◆ WORK TO BE COMPLETED:
The entries below are to be restated exactly, and their images are to be omitted.

◆ AVAILABLE RECORDS:
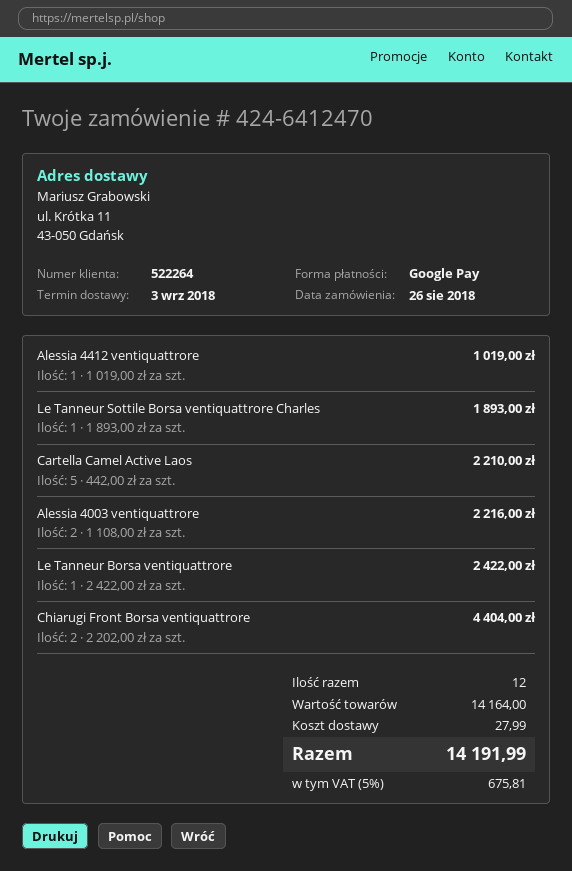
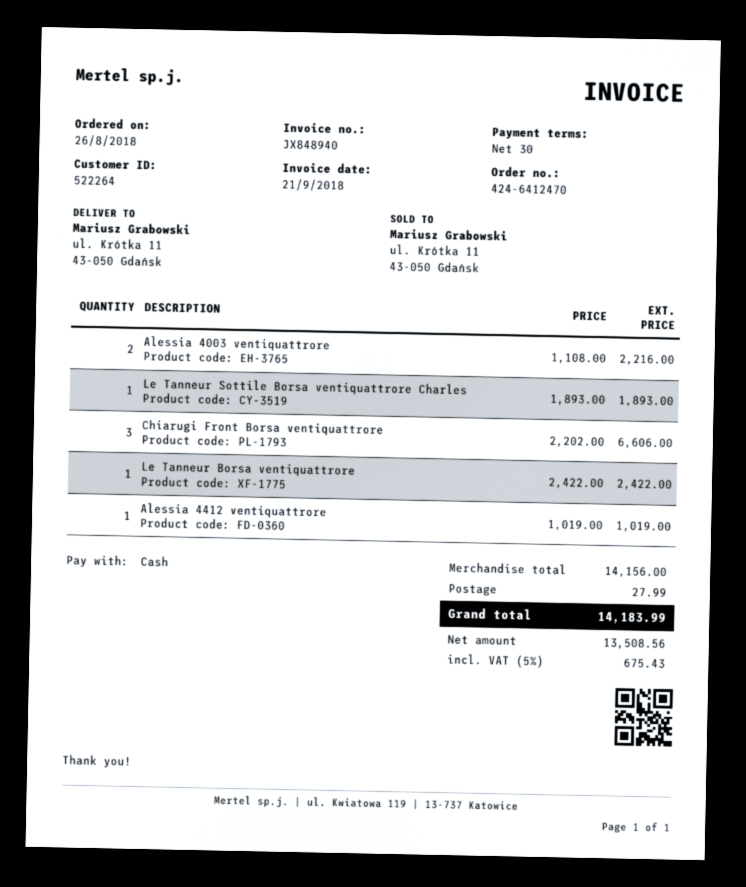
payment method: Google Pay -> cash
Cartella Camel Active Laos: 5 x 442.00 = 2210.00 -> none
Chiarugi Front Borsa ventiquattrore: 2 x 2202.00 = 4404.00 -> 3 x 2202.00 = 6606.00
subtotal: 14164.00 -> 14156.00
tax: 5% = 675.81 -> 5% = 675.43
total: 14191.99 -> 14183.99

◆ TASK OUTPUT:
payment method: Google Pay -> cash
Cartella Camel Active Laos: 5 x 442.00 = 2210.00 -> none
Chiarugi Front Borsa ventiquattrore: 2 x 2202.00 = 4404.00 -> 3 x 2202.00 = 6606.00
subtotal: 14164.00 -> 14156.00
tax: 5% = 675.81 -> 5% = 675.43
total: 14191.99 -> 14183.99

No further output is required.